PCA

Abstract

Often when we think of data analysis, we hope to find certain hidden variables that are independent to clearly see how each variable explains the data. But most of the time, the obvious variables in the data are mixed or sometimes, we don't even know what's the variables. Another situation we might encounter is that we might have a large number of variables, but only a few of them are actually contributing to the data. Singular Value Decomposition (SVD) and its variation Principle Component Analysis (PCA) illustrated here gives us a powerful tool to separate data into orthogonal variables, and also make it possible to cut down to low-dimension.

Introduction and Overview

Here, we use the following example problem to illustrate how SVD and its variation PCA can be used to reduce redundancy, find independent variables and also denoise the data.

Problem Description

We have four tests at hand to demonstrate the ability of SVD and its variation PCA. During each test, a spring-mass system's movement is being recorded in videos from three different angles. With three cameras, we might have redundancy, which needs to be addressed. Another typical problem during recording is the noise generated by the unstable cameras, which would make the computation more difficult. The coordinates that the spring-mass system lives in might be different from the camera frames (i.e. the system might move along the diagonal of the frame), we need to find a way to track certain point on the system.

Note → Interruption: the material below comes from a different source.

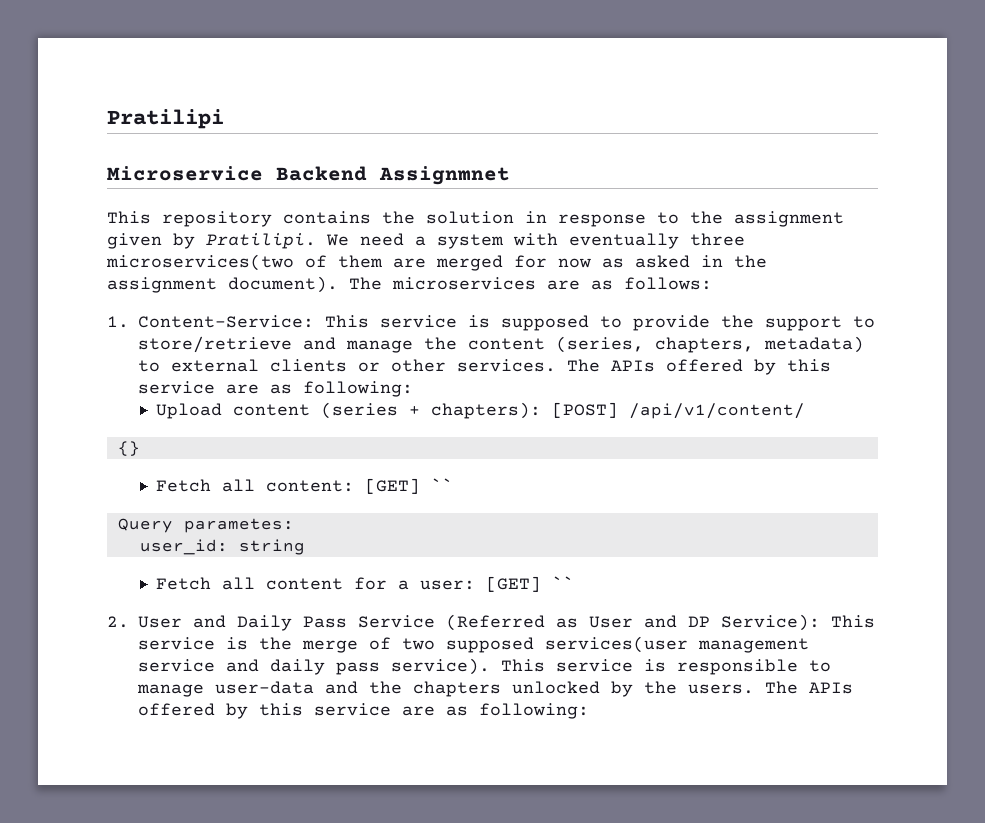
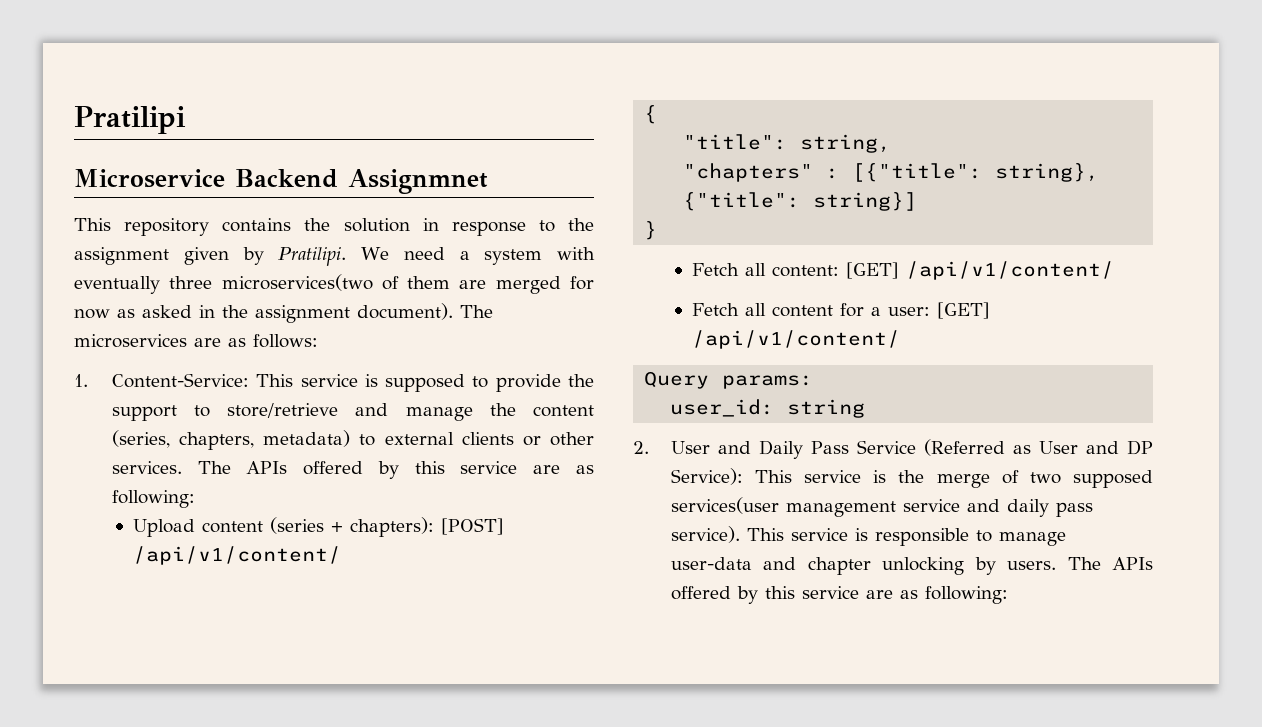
[117,441,140,456] {} -> [644,105,658,124] [683,134,892,153] [683,163,1100,182] [683,192,918,211] [644,221,658,240] { // "title": string, // "chapters" : [{"title": string}, {"title": string}] // }
[431,478,454,491] [117,518,294,533] [139,539,305,555] `` // Query parametes: // user_id: string -> [905,261,1114,280] /api/v1/content/
[552,576,575,589] `` -> [691,330,900,349] [644,371,814,389] [670,399,866,418] /api/v1/content/ // Query params: // user_id: string
[369,681,677,697] the chapters unlocked by the -> [807,557,996,575] chapter unlocking by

General Approach For each test, we first gather the $x, y$ coordinates information, $x_a, y_a, x_b, y_b, x_c, y_c$, of a certain point on the spring-mass system along the recording time for three cameras' data (we use vision.pointTracker to do so here). We then calculate the covariance matrix of the six variables to inspect which variables are of interest, and which are redundant. SVD is then applied to X. We then would do certain analysis on the computing results.

Theoretical Background

In our textbook \cite{kutz_2013}, a way to decompose matrix A is introduced:

A = \hat{U}\hat{\Sigma}V^*

where $\hat{U}$ have orthonormal columns, $V$ is an unitary matrix and $\hat{\Sigma}$ is a diagonal matrix. This can be used for any matrix $A$. The basic idea of SVD is to "stretch", "rotate" and "compress" the data, to make the variables independent. The idea of PCA here is that in this way, we are able to rank the variables based on how much variance they have, thus reducing the variables based on how important they are to the data.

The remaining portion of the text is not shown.